E&OE TRANSCRIPT
DOORSTOP
FRANKSTON
FRIDAY, 5 FEBRUARY 2016
SUBJECT/S: Labor’s ‘Your child. Our future’ plan for Australian education; Malcolm Turnbull’s Liberals’ 15 per cent GST on everything; leaked national security documents; salmonella outbreak
PETA MURPHY, LABOR CANDIDATE FOR DUNKLEY: Well it's my great delight and pleasure to have Bill here today at Frankston East Primary School, I'm Peta Murphy, I'm the candidate for Dunkley. This school is a terrific example of a school that's already benefitted from the Gonski funding that the former Labor Government with Bill brought in and the terrific new policy that's been announced last week by Bill, generation changing investment into education means that this school will be able to have teachers aids for the kids that need it, invest in kids with disabilities to make sure they can stay in school and take kids from families that are really struggling to be able to keep their kids in school; take them in school and provide them with all the support they need.
So it was terrific to have Brian and our amazing school captains here take us around and Dunkley will benefit. Every child and every school will benefit from the fabulous investment that Labor wants to make. Thanks Bill.
BILL SHORTEN, LEADER OF THE OPPOSITION: Thanks Peta. It's great to be here at Frankston East Primary meeting the kids, talking to the teachers and parents. It's also good to do my first event with Peta Murphy, Labor's candidate for Dunkley. Peta's got a distinguished legal career, she's a local resident and she will be, I think, if elected, she will make quite an impression, not only in Dunkley but in the national Parliament so people should watch more of Peta in the future. She's definitely one of Labor's up and coming candidates at the next election.

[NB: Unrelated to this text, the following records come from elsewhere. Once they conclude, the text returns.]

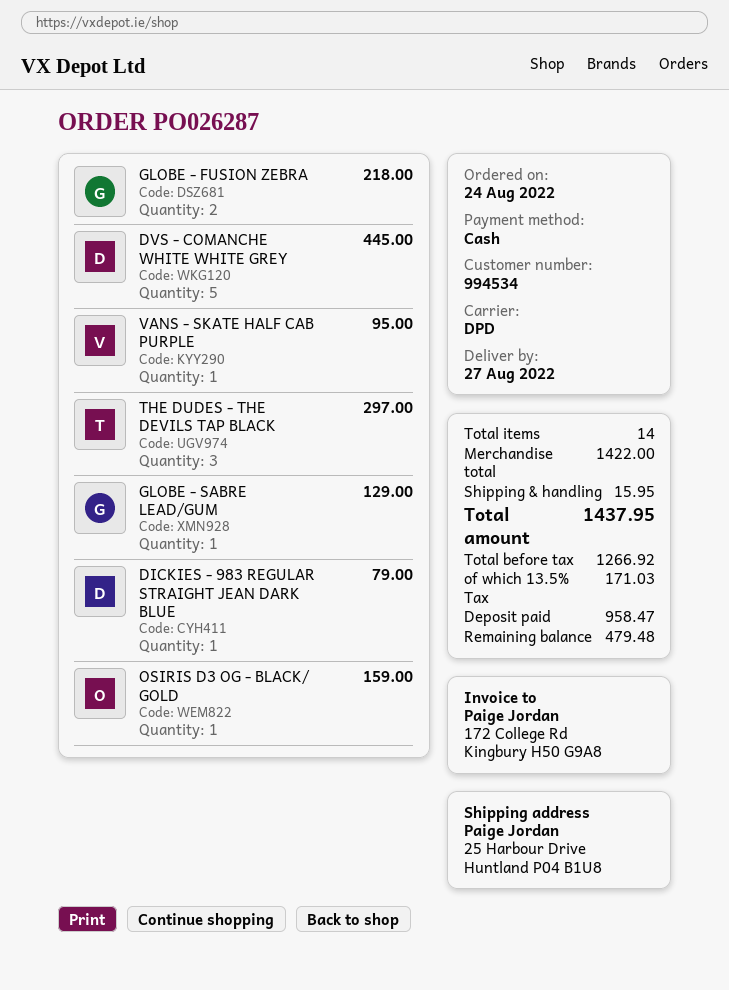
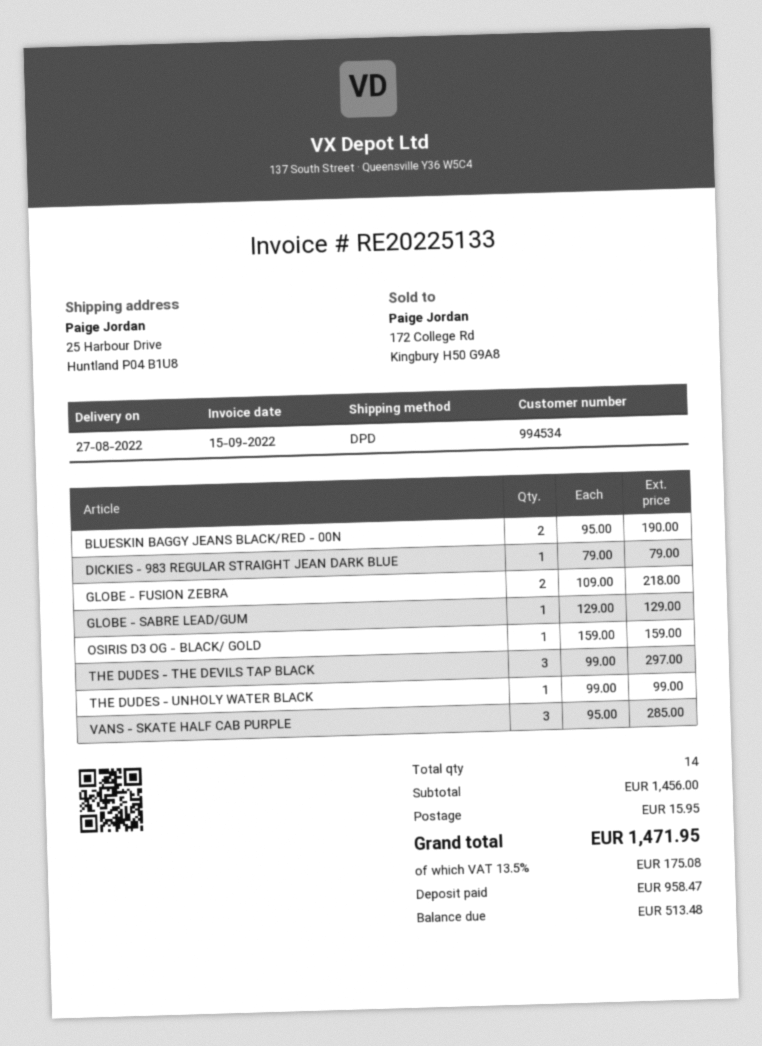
DVS - COMANCHE WHITE WHITE GREY: 5 for 445.00 -> none
VANS - SKATE HALF CAB PURPLE: 1 for 95.00 -> 3 for 285.00
BLUESKIN BAGGY JEANS BLACK/RED - 00N: none -> 2 for 190.00
THE DUDES - UNHOLY WATER BLACK: none -> 1 for 99.00
subtotal: 1422.00 -> 1456.00
tax: 13.5% = 171.03 -> 13.5% = 175.08
total: 1437.95 -> 1471.95
balance: 479.48 -> 513.48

But one thing Peta is going to be able to do for the citizens of Dunkley that the unknown Liberal candidate is going to do is that Peta will be able to say to the people in Dunkley that a vote for Labor is a vote for better school education and a vote for the future of Australia.
The kids we met today, be it the grade sixers who are the school captains or the preppies starting their school adventure. They deserve to have adults in their life who are as brave and optimistic and keen about the future as the kids are. 'Your Child. Our Future', Labor's education plan, lives up to the trust that children should have in government, that parents should have in government and that teachers and people who care about education should have in government.
Labor will introduce a fully funded schools education policy which will be a once in two generation’s permanent improvement to the way we organise our schools. Unlike the Liberals, we can be trusted on education, we've explained how we fully fund our policies but what we are doing, particularly our policies, is we're focussing on every child and every school to have every opportunity.
Malcolm Turnbull disparages spending extra money in schools as a waste of money. But the truth is that in the last 15 years, Australia's been falling behind the rest of the world in academic rankings in terms of educational outcomes for children. That's not good enough.
A Shorten Labor Government will aim to have 95 per cent of year 12 students completing year 12 by 2020. By 2025 we want Australia to be in the top five nations in the world in terms of outcomes for reading, maths and science. The best thing anyone can do for a child is give them a good education so they can compete for the jobs of the future. Malcolm Turnbull loves to talk about innovation, but innovation without education is just talk. Labor's committed to making sure that our kids get the best start in life, by making sure they've got the resources. Our policy is sector neutral, government and non-government. We're focussed on the needs of every child. So Labor will keep pursuing school education along with our great policies to restore TAFE and to keep down ward pressure on the fees of going to university and of course the early childhood education years. Labor's the party who's got education right at the heart of what we do. Happy to take questions.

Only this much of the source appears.